Interest on government debt 
Oftentimes, federal governments spend more money than they collect in tax revenue in a given year. When the government spends more than it brings in, it runs a Budget Deficit that year. In order to pay for the extra spending, governments issue debt. Government debt is the amount of money credited from individuals, firms, foreign entities as well as the federal government itself through the federal reserve system. Debt accrues over time. Most public debt is held in the form of treasury bills and bonds, and the government has to repay debt over time. In order to provide an incentive for individuals, businesses and other entities to lend money, the government must also pay these parties interest on the debt. The interest expense for fiscal year 2019 is $363 billion, or 7.9% of the total budget. According to estimates from the Office of Management and Budget, interest on government debt is expected to more than double by 2028 and account for a larger percentage of total expenditures.

State and local government spending 

The Census of Governments for 2017 shows $3.7 trillion total of state ($2.3) and local ($1.9) government expenditures. The total is less than the parts, to exclude duplicative inter-governmental transactions. The data are available for detailed categories of revenue and expenditure for each state, and for the total of local governments in each state.

At the beginning of the 20th century, the majority of government spending in the United States took place at the local level. However, federal spending increased relative to state and local spending as a result of World War I and World War II, and by the 1930s, state and local government spending accounted for less than one half of government spending. By 2019, federal spending was more than 20% of GDP, while state and local spending hovered around 17% of GDP. As a result, in recent years, state and local governments account for approximately 45% of total government expenditures. State and local government spending is typically spent in 6 broad categories: elementary and secondary education, higher education, health, welfare, police and safety, and transportation. Over the last few decades, funding for education at the state level has fallen, while funding for health has more than doubled.

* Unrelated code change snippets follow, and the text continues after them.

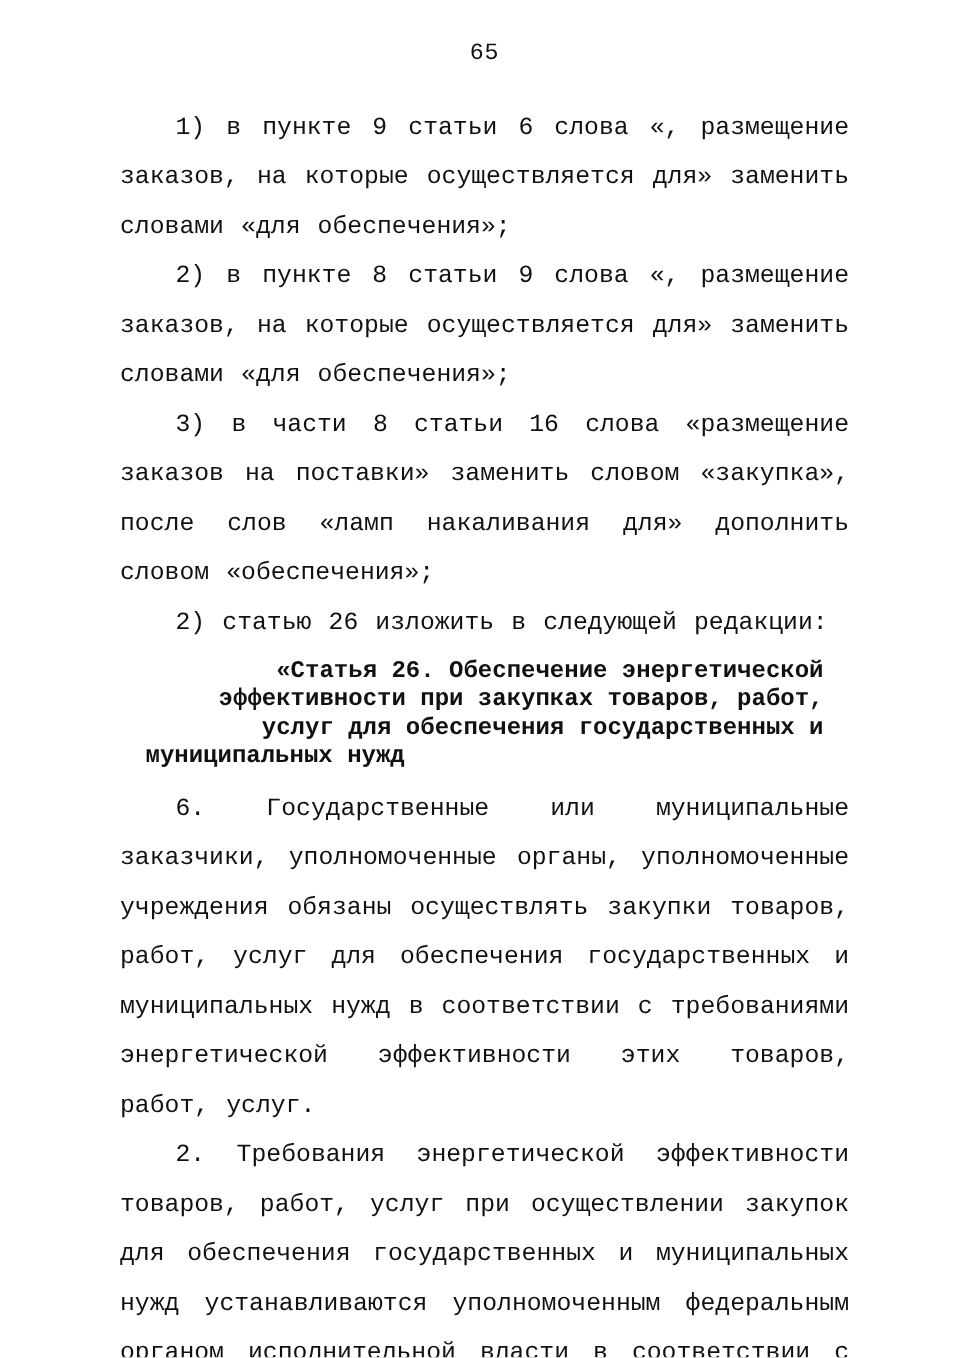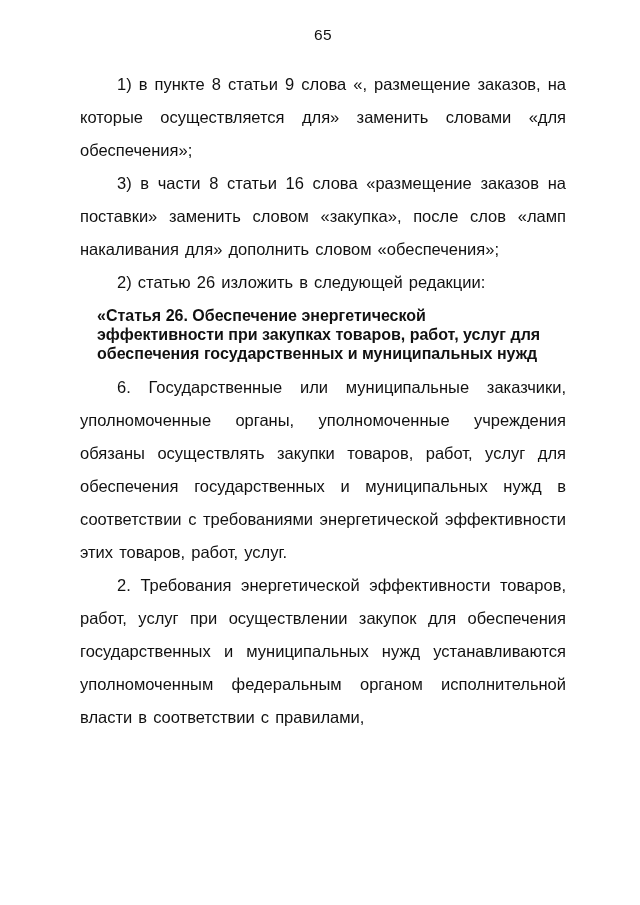--- a/index.html
+++ b/index.html
@@ -14,7 +14,7 @@
     margin: 0 auto;
     background: #ffffff;
     color: #111111;
-    font-family: Liberation Sans, sans-serif;
+    font-family: Liberation Mono, monospace;
     box-sizing: border-box;
     padding: 26px 74px 10px 80px;
     overflow: hidden;

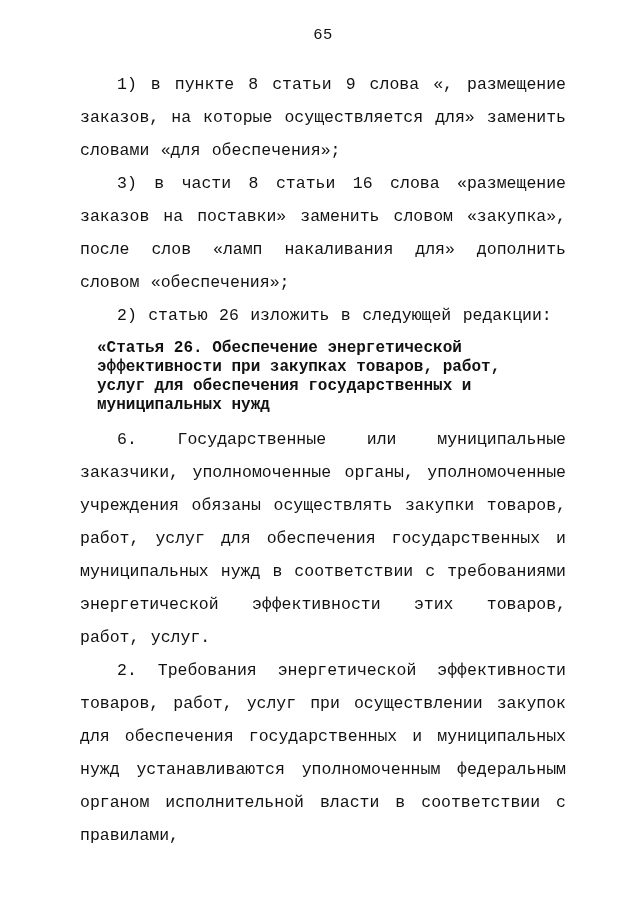--- a/index.html
+++ b/index.html
@@ -54,7 +54,7 @@
   <div class="page-number">65</div>
 
   <div class="content">
-    <p class="para">1) в пункте 8 статьи 9 слова «, размещение заказов, на которые осуществляется для» заменить словами «для обеспечения»;</p>
+    <p class="para">1) в пункте 9 статьи 6 слова «, размещение заказов, на которые осуществляется для» заменить словами «для обеспечения»;</p>
     <p class="para">3) в части 8 статьи 16 слова «размещение заказов на поставки» заменить словом «закупка», после слов «ламп накаливания для» дополнить словом «обеспечения»;</p>
     <p class="para">2) статью 26 изложить в следующей редакции:</p>
     <p class="para heading">«Статья 26. Обеспечение энергетической эффективности при закупках товаров, работ, услуг для обеспечения государственных и муниципальных нужд</p>

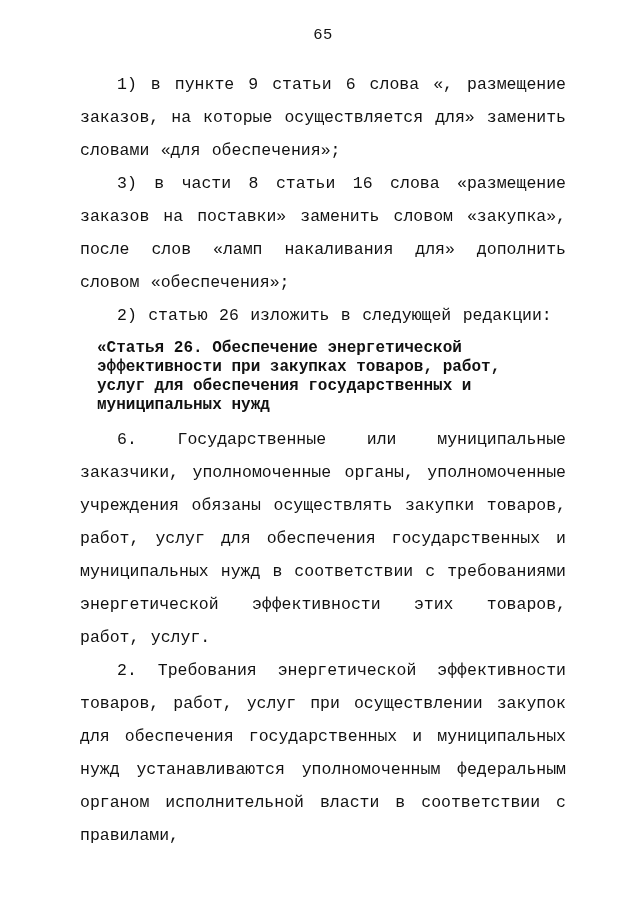--- a/index.html
+++ b/index.html
@@ -55,6 +55,7 @@
 
   <div class="content">
     <p class="para">1) в пункте 9 статьи 6 слова «, размещение заказов, на которые осуществляется для» заменить словами «для обеспечения»;</p>
+    <p class="para">2) в пункте 8 статьи 9 слова «, размещение заказов, на которые осуществляется для» заменить словами «для обеспечения»;</p>
     <p class="para">3) в части 8 статьи 16 слова «размещение заказов на поставки» заменить словом «закупка», после слов «ламп накаливания для» дополнить словом «обеспечения»;</p>
     <p class="para">2) статью 26 изложить в следующей редакции:</p>
     <p class="para heading">«Статья 26. Обеспечение энергетической эффективности при закупках товаров, работ, услуг для обеспечения государственных и муниципальных нужд</p>

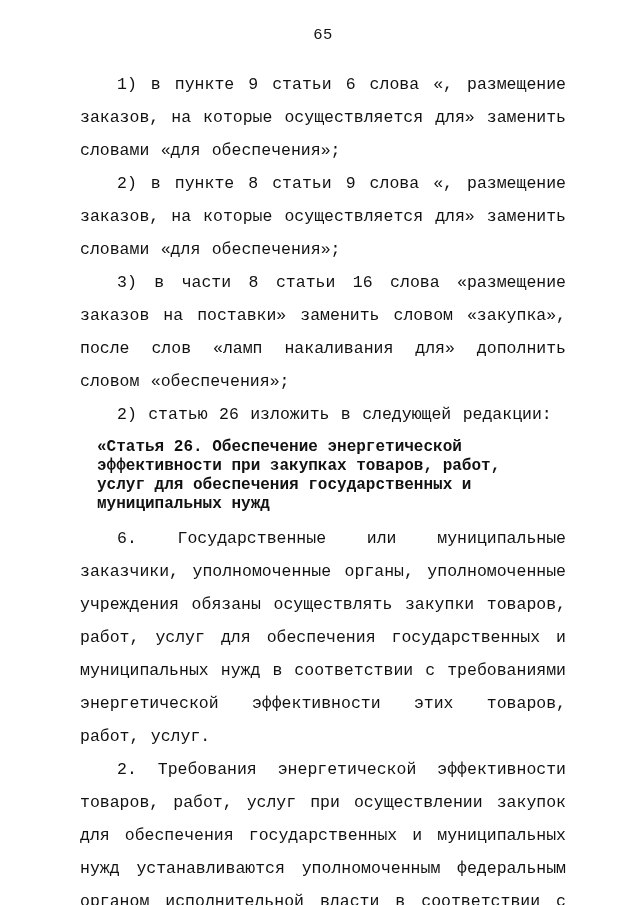--- a/index.html
+++ b/index.html
@@ -40,7 +40,7 @@
     margin: 7px auto 8px auto;
     max-width: 452px;
     font-weight: bold;
-    text-align: left;
+    text-align: right;
     text-indent: 0;
     line-height: 19px;
     font-size: 16px;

While federal governments often run budget deficits (where government spending exceeds government tax revenue), state governments usually have balanced budgets. A balanced budget is when government spending in a given year equals government revenue in that year. This high degree of fiscal balancing is a result of most states in the U.S. having balanced budget requirements. A balanced budget requirement is a law that requires a government to balance its budget annually, such that government spending equals government revenue. There are two types of balanced budget requirements: ex-post balanced budget requirements, and ex-ante balanced budget requirements. An ex-post balanced budget requirement stipulates that a government must balance their budget by the end of each fiscal year, while an ex-ante balanced budget requirement dictates that a state must adopt a balanced budget at the beginning of each fiscal year. Ex-ante balanced budget requirements rely on estimates and assumptions about future costs and revenue growth, so they are more easily manipulated.

California 
With a population of nearly 40 million as of 2018, California has by far the largest annual state expenditures. California receives a significant amount of money from the federal government, especially for healthcare and welfare programs, but also has large in-state expenditures. According to California's Department of Finance, the state's 2017-2018 enacted state budget includes over $180 billion in state funds. As can be seen below, Table 1 gives an overview of California's 2017-2018 enacted state budget. As the table suggests, health care and K12 education represent California's largest expenditures of state funds. The largest health care expenditure is for California's Medi-Cal program, a health insurance program for low-income families in California. In addition, health care spending is focused on women's health services, treatment for addiction, and dentistry. As Table 1 suggests, California also spends significantly on higher education, police, and transportation, with smaller portions of funding attributable to environmental protection and other activities.